ACC $1,300 to $2,000 a year

As expected, the increase in ACC levies is less than proposed, but are enough to stop the unfunded liabilities increasing.

What I find interesting is that the average worker now pays $1,300 a year in ACC levies. That is a huge amount of money. If workers paid it directly, I suspect there would be far far more support for reducing the costs of ACC. But workers pay it in three ways – through the employee PAYE levy, petrol tax and vehicle registration levels.

On top of that is the employer levy. Ultimately workers pay for this also, through lower wage levels. Employers factor the total cost of employment into decisions on staffing and wage levels. This is another $700 a year

So the average worker has $2,000 paid to ACC. The average after tax income is around $40,000 so ACC consumes around 5% of take home pay.

Over a worker’s life, they pay a huge amount of money into ACC. Are they getting value for money? I have my doubts. Of course it is the nature of accidents that some will be injured more than others, and need more support. But I suspect for 95% of levy payers, the benefits they get from ACC are miniscule compared to their lifetime contributions.

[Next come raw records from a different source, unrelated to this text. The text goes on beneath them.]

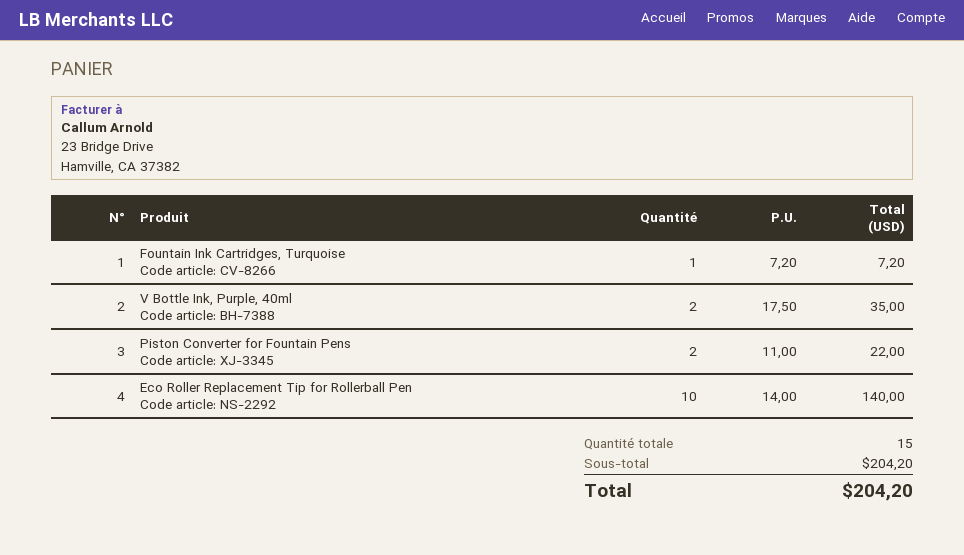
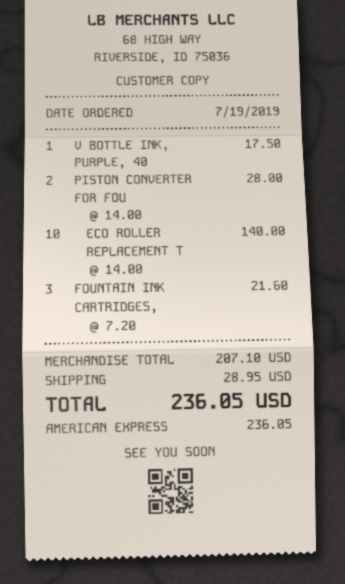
Fountain Ink Cartridges, Turquoise: 1 x 7.20 = 7.20 -> 3 x 7.20 = 21.60
V Bottle Ink, Purple, 40ml: 2 x 17.50 = 35.00 -> 1 x 17.50 = 17.50
Piston Converter for Fountain Pens: 2 x 11.00 = 22.00 -> 2 x 14.00 = 28.00
subtotal: 204.20 -> 207.10
shipping: none -> 28.95
total: 204.20 -> 236.05

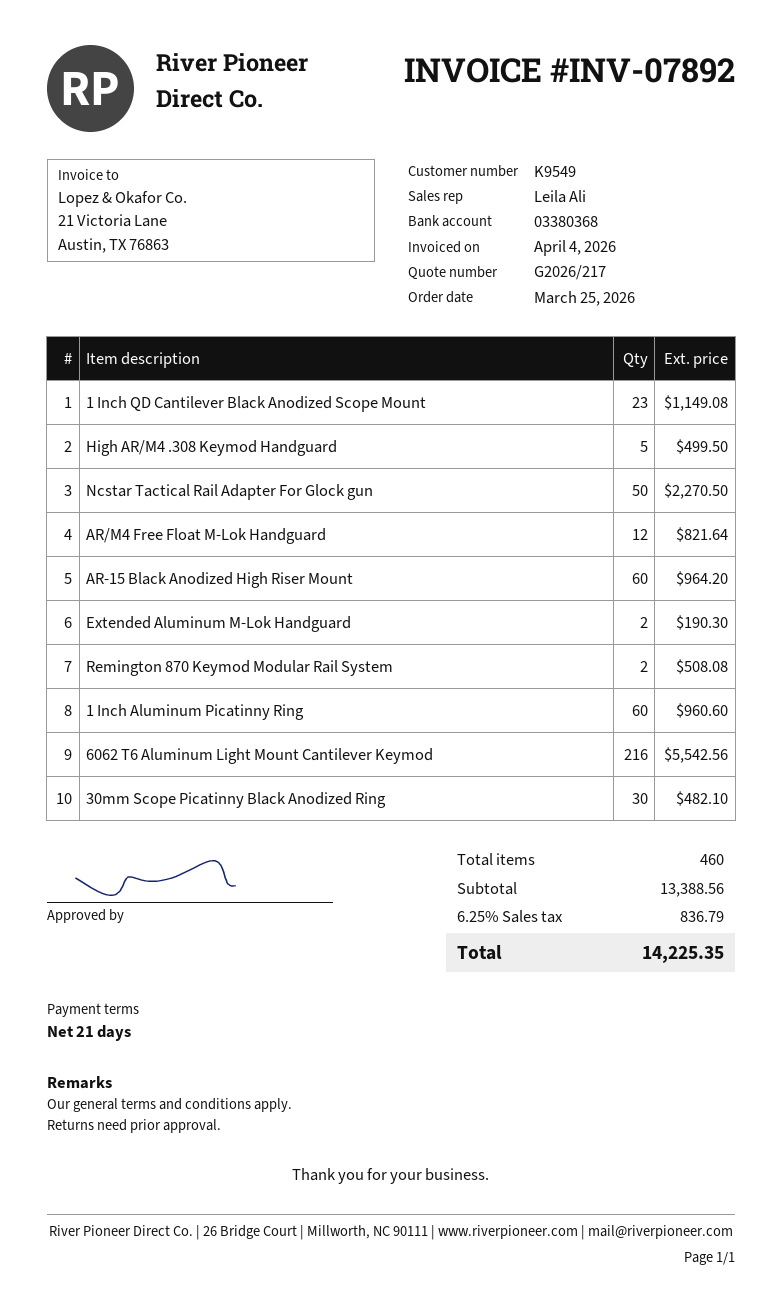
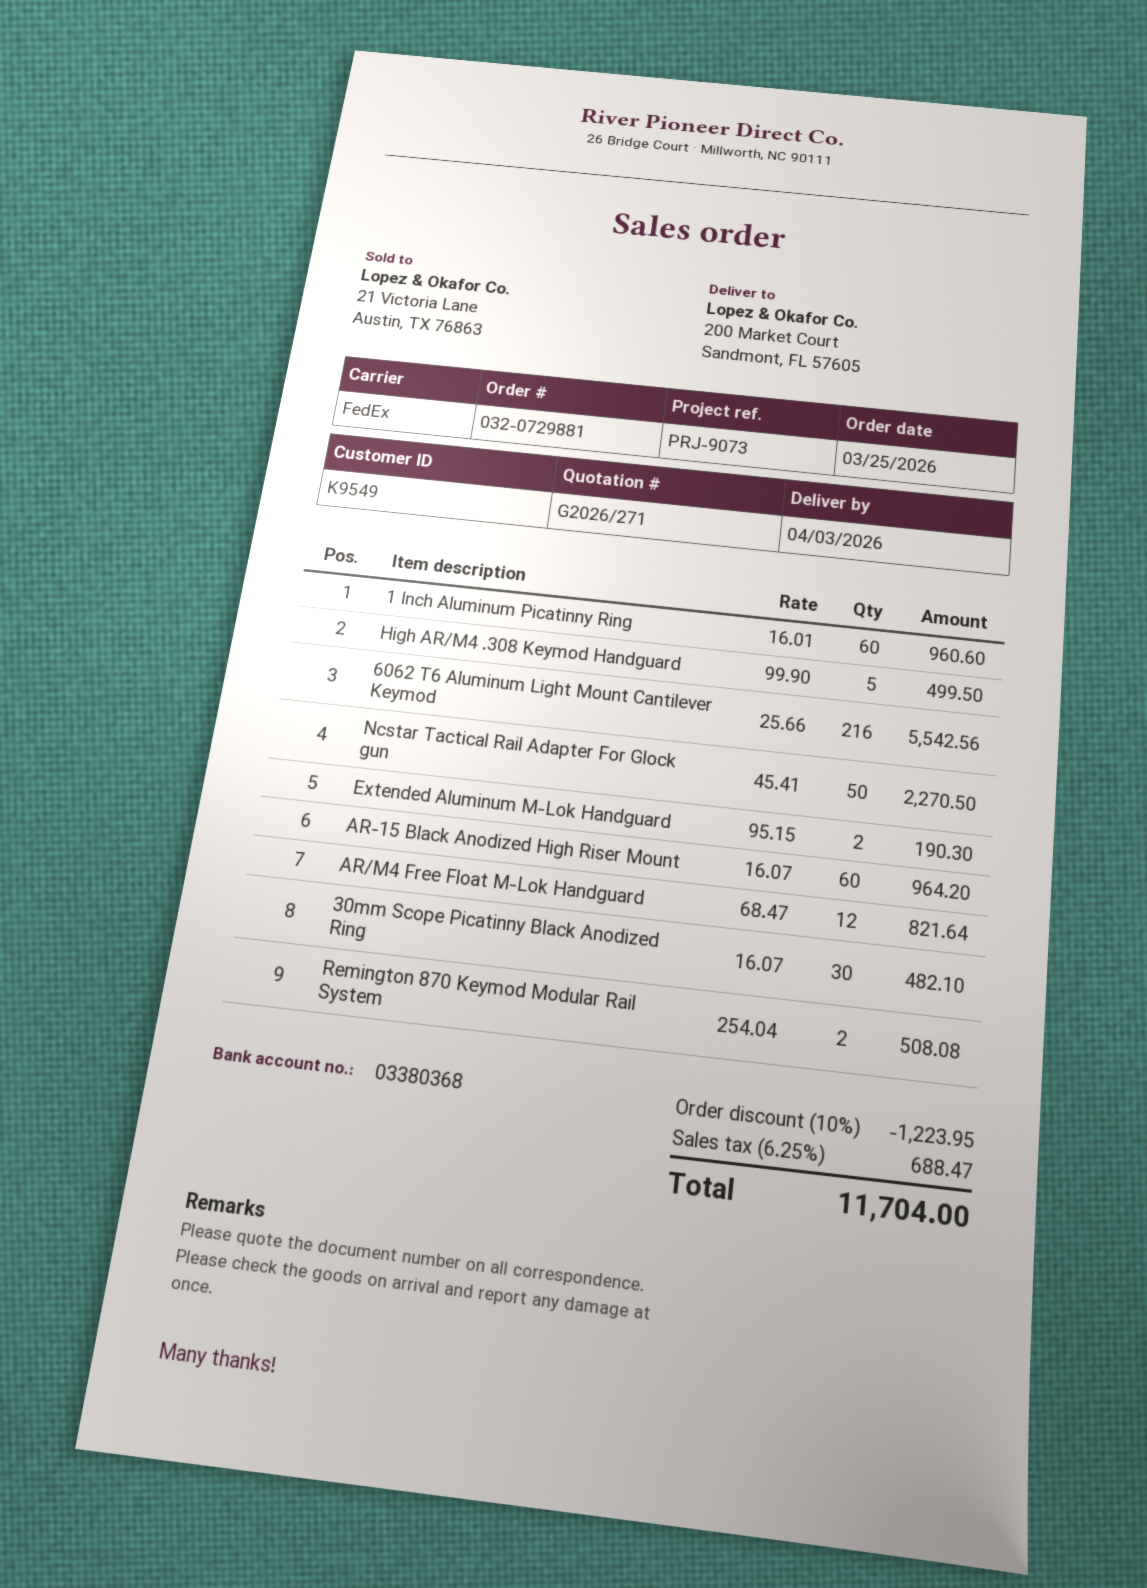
quote number: G2026/217 -> G2026/271
1 Inch QD Cantilever Black Anodized Scope Mount: 23 for 1149.08 -> none
discount: none -> 10% = 1223.95
tax: 6.25% = 836.79 -> 6.25% = 688.47
total: 14225.35 -> 11704.00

The Government has started off in the right direction by trimming some of Labour’s expansions to the scheme. I hope they continue to trim.I’m all in favour of families not being left starving when an income earner is unable to work due to an accident. I am more sceptical about ACC funding the myriad of providers of different medical services from counselling to physio. I’d rather we fund them through Vote Health for low income families rather than have someone on $100,000 get free phsyiotherapy for their skiing injury.